Model quality

What is data-centric AI: 3 reasons to pay attention to it

The trend in AI

At every instant, massive volumes of data are being produced and, as John Naisbitt puts it, “we are drowning in information, but starved for knowledge.” To make sense of and leverage all this information, we must be equipped with the right tools.

Enter the world of machine learning and AI.

AI/ML as disciplines have the potential to give us a powerful toolkit that aids in the process of extracting meaning from this ocean of data. Not only that, but AI/ML models often thrive in such environments where the amount of data is way beyond what we, as humans, can intuitively grasp.

Unfortunately, it’s not all sunshine and rainbows.

Bridging the gap between information and knowledge is not a simple task. Working with AI models is challenging and the whole process involves a cascade of decisions with consequences that are not completely evident at first.

For example, let’s say you have developed an ML model and the performance you observe is below what you want (and need) it to be. Which knob should you turn to boost your model’s performance?

Should you use a completely different modeling approach? Should you use a different set of features or pre-process them differently?

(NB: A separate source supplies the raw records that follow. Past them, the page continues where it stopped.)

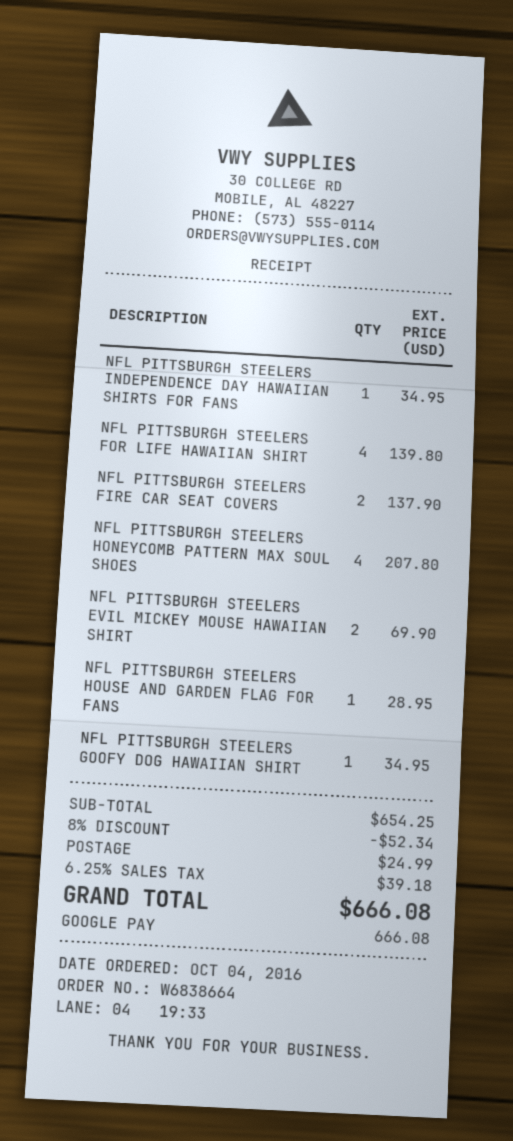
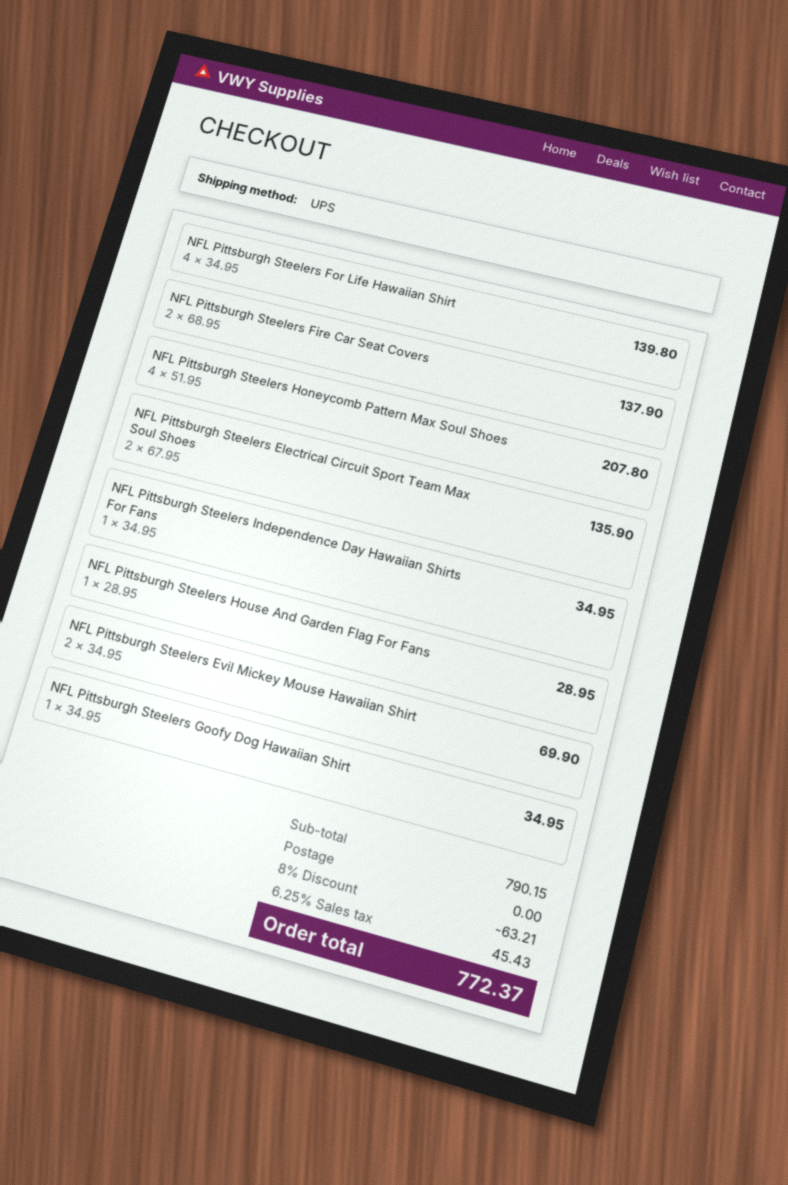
NFL Pittsburgh Steelers Electrical Circuit Sport Team Max Soul Shoes: none -> 2 for 135.90
subtotal: 654.25 -> 790.15
discount: 8% = 52.34 -> 8% = 63.21
shipping: 24.99 -> 0.00
tax: 6.25% = 39.18 -> 6.25% = 45.43
total: 666.08 -> 772.37

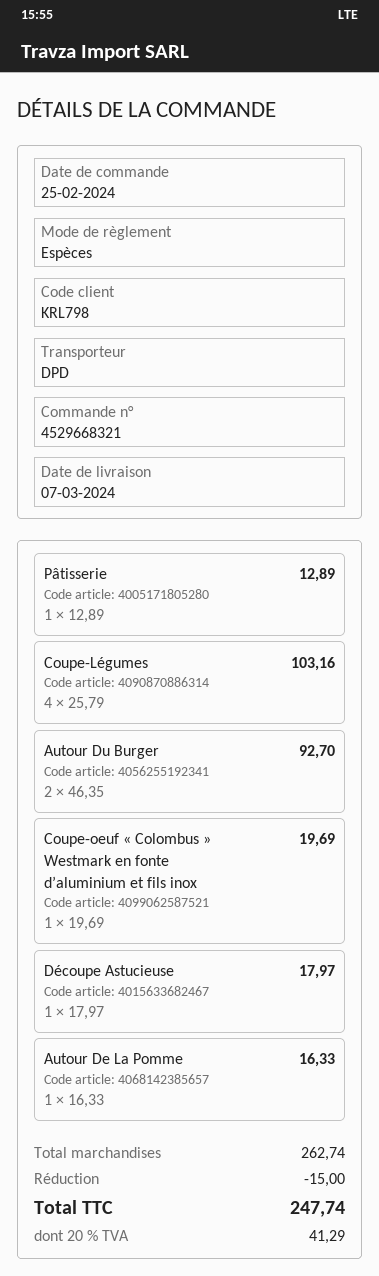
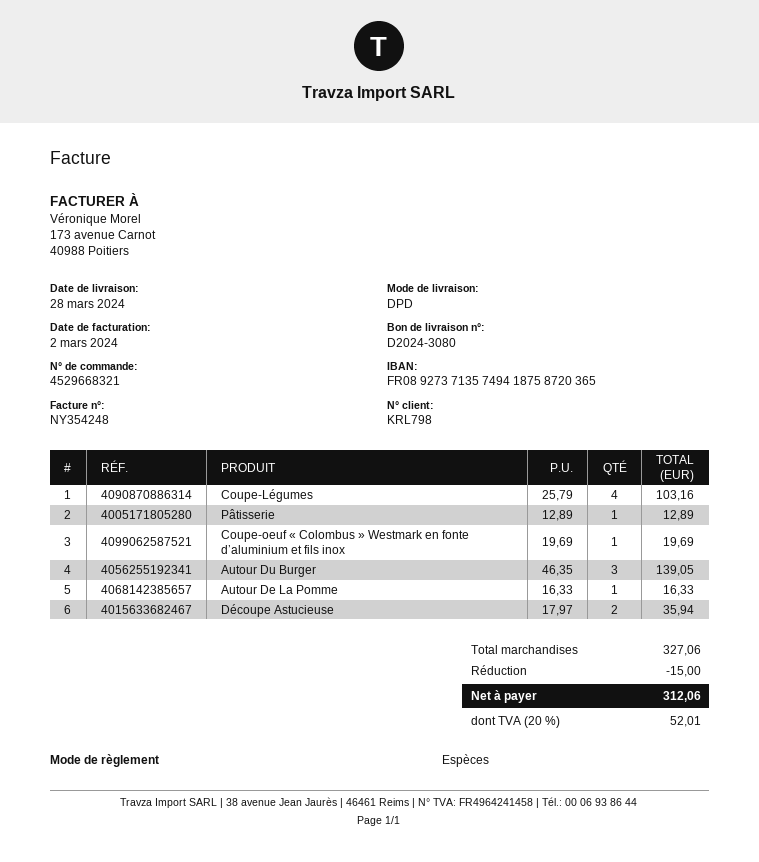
delivery date: 2024-03-07 -> 2024-03-28
Autour Du Burger: 2 x 46.35 = 92.70 -> 3 x 46.35 = 139.05
Découpe Astucieuse: 1 x 17.97 = 17.97 -> 2 x 17.97 = 35.94
subtotal: 262.74 -> 327.06
tax: 20% = 41.29 -> 20% = 52.01
total: 247.74 -> 312.06

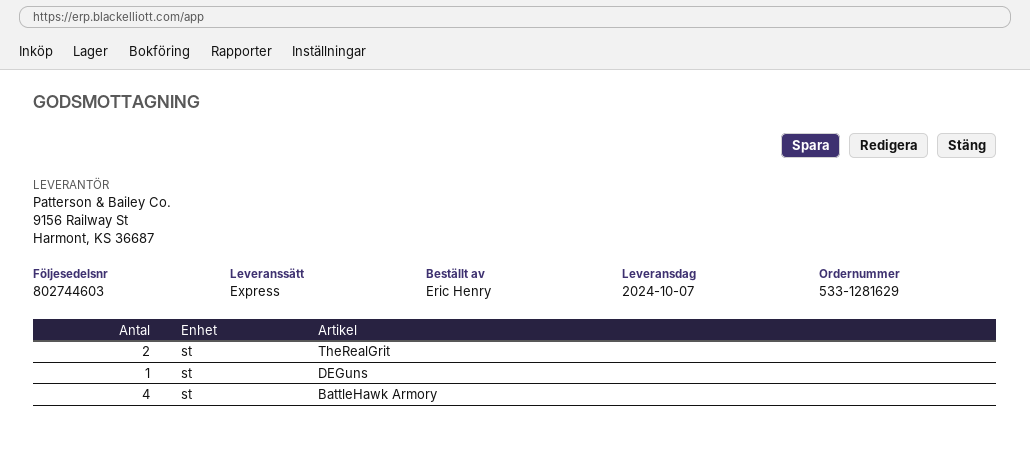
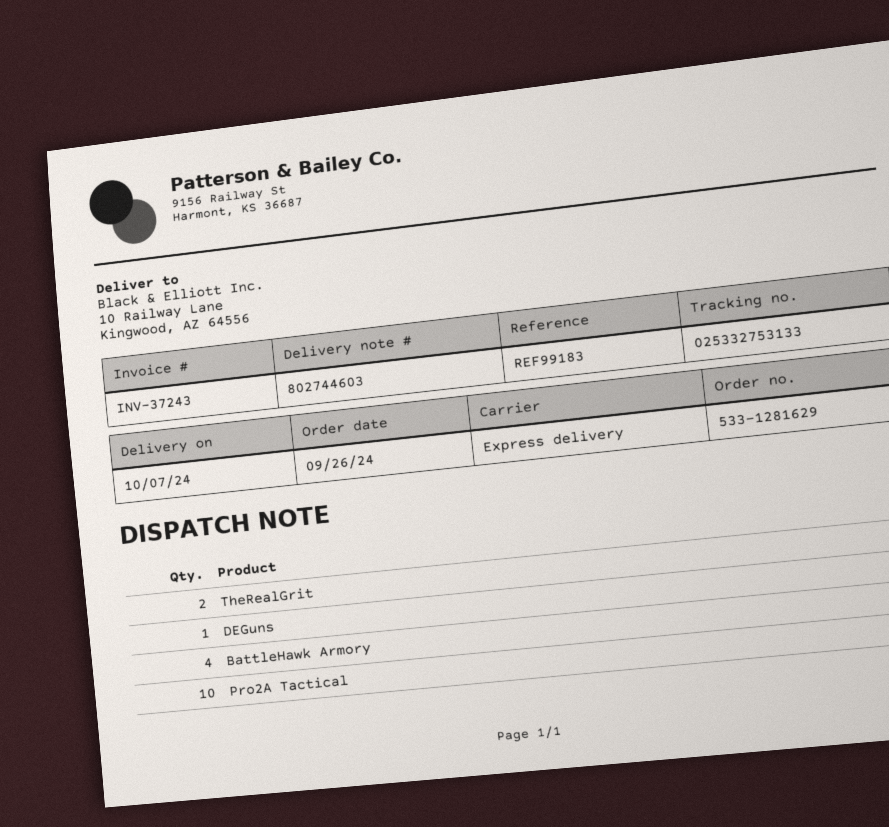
Pro2A Tactical: none -> 10

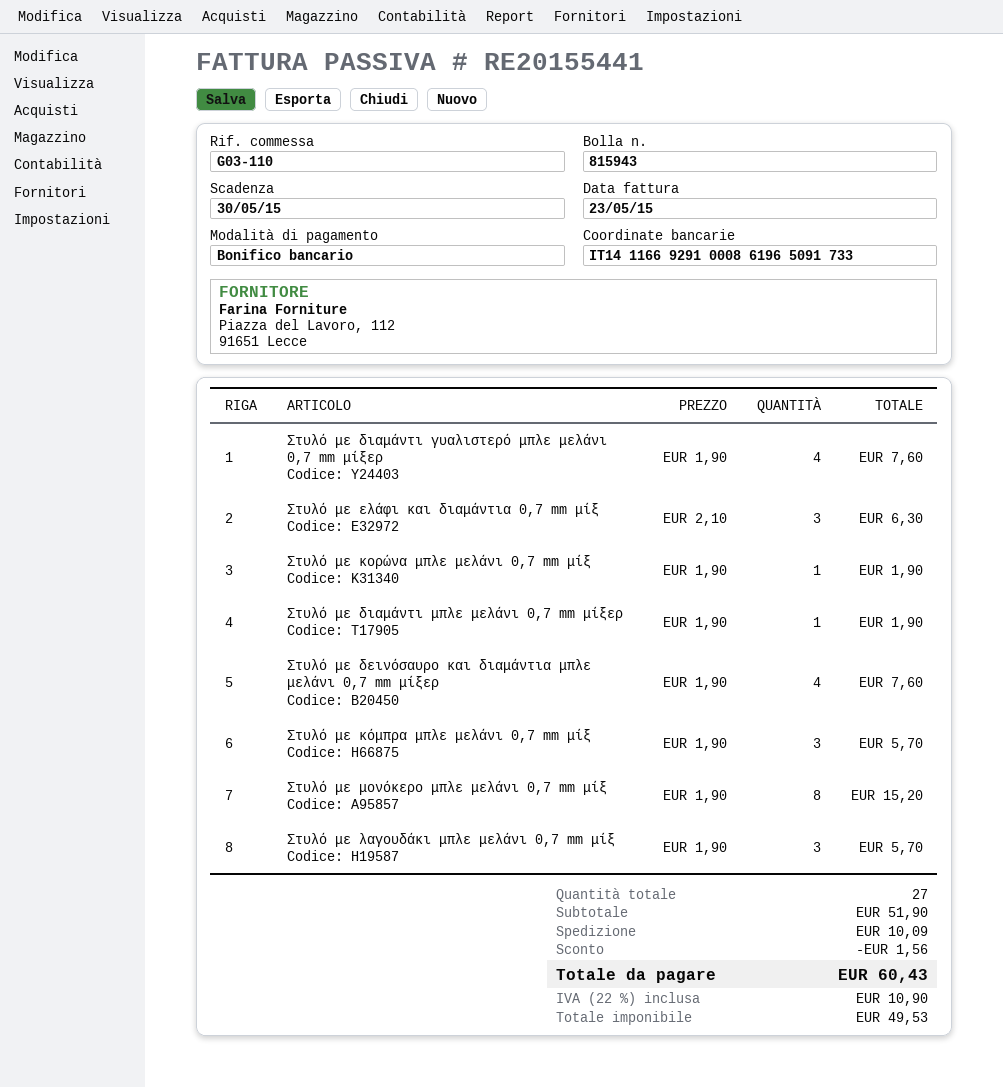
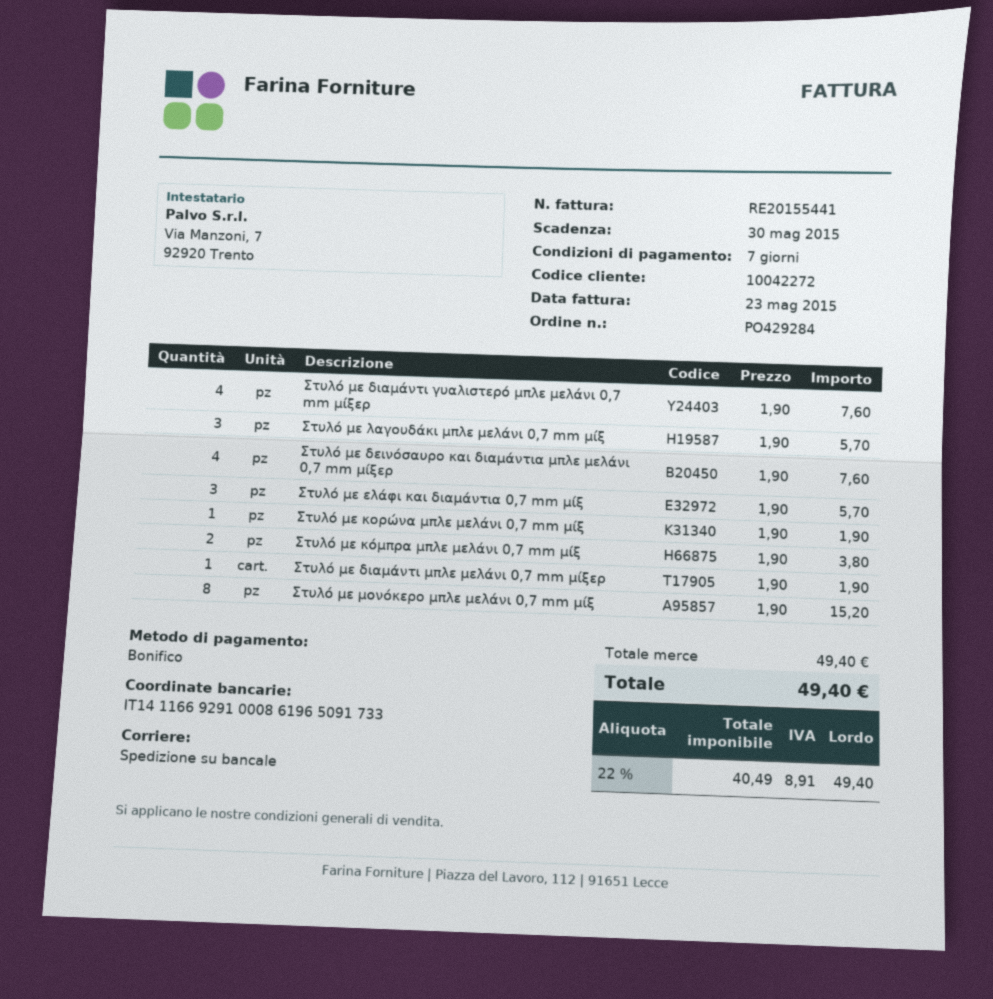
Στυλό με ελάφι και διαμάντια 0,7 mm μίξ: 3 x 2.10 = 6.30 -> 3 x 1.90 = 5.70
Στυλό με κόμπρα μπλε μελάνι 0,7 mm μίξ: 3 x 1.90 = 5.70 -> 2 x 1.90 = 3.80
subtotal: 51.90 -> 49.40
discount: 1.56 -> none
shipping: 10.09 -> none
net: 49.53 -> 40.49
tax: 22% = 10.90 -> 22% = 8.91
total: 60.43 -> 49.40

Or would it be better to change the loss that your model optimizes for?

Notice that there are far too many possibilities and the mere process of listing all of them is overwhelming.

More often than not, what happens in practice is that the model takes almost all of the blame when things don’t work out as expected. The model wasn’t able to capture all the complexity present in the data is just one variant of the verdict the models end up receiving. The envisioned solution, then, is changing the model.

Teams continuously jump between modeling approaches. From classical ML to deep learning. From deep learning to exotic combinations of models and losses someone came up with last week on arxiv.org.

When we stop and critically think about the above situation, it is straightforward to recognize that indeed the modeling approach is sometimes the culprit. But is it always the case?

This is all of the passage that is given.